▶ [Task description]
Begin with the line containing "Puppet – Mr." and reproduce it and all later lines exactly, through the last line of the records. Add nothing else.

▶ [Material to process]
· · · · ·

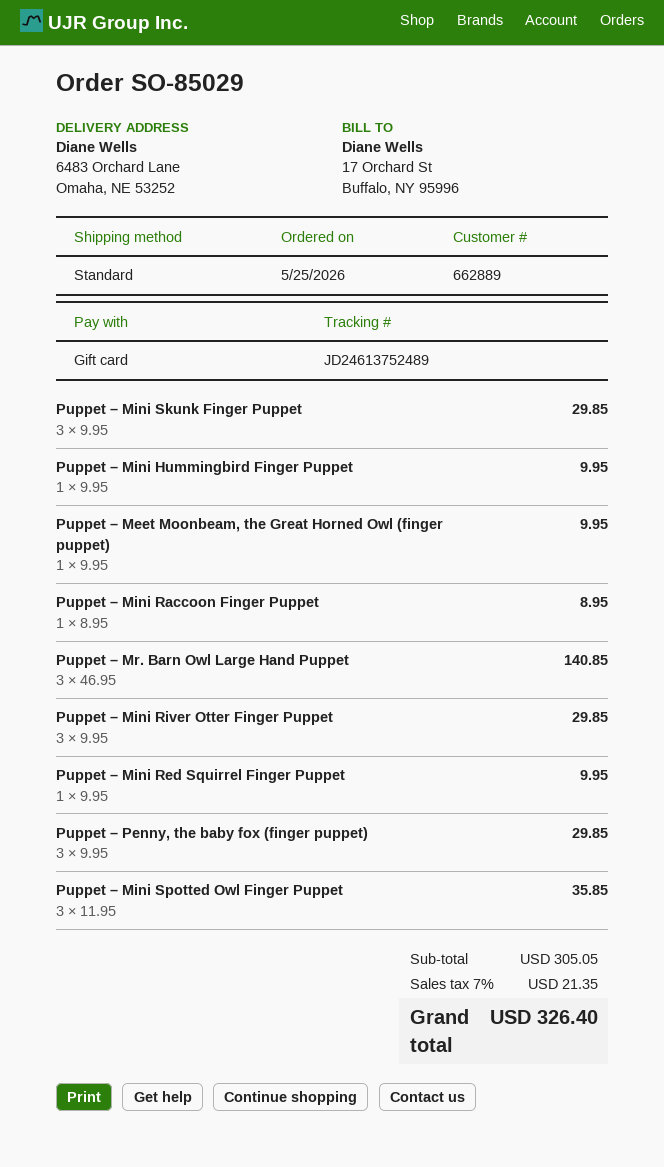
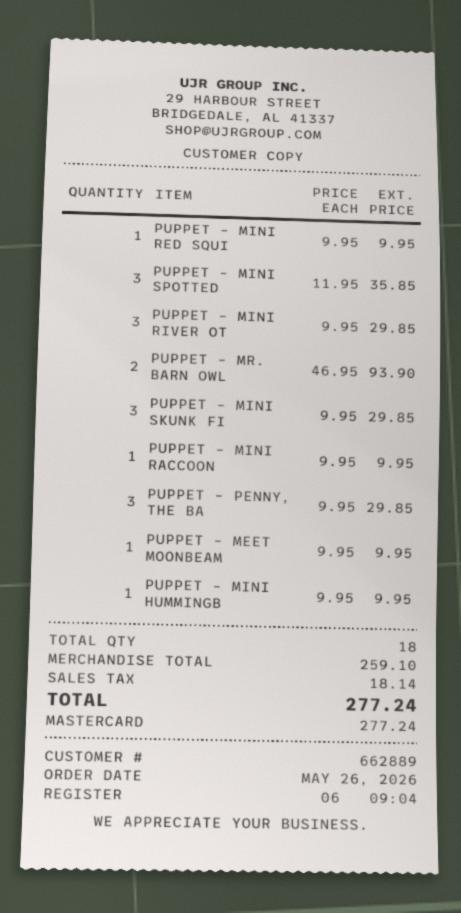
order date: 2026-05-25 -> 2026-05-26
payment method: gift card -> Mastercard
Puppet – Mini Raccoon Finger Puppet: 1 x 8.95 = 8.95 -> 1 x 9.95 = 9.95
Puppet – Mr. Barn Owl Large Hand Puppet: 3 x 46.95 = 140.85 -> 2 x 46.95 = 93.90
subtotal: 305.05 -> 259.10
tax: 21.35 -> 18.14
total: 326.40 -> 277.24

· · · · ·

▶ [Result of this exercise]
Puppet – Mr. Barn Owl Large Hand Puppet: 3 x 46.95 = 140.85 -> 2 x 46.95 = 93.90
subtotal: 305.05 -> 259.10
tax: 21.35 -> 18.14
total: 326.40 -> 277.24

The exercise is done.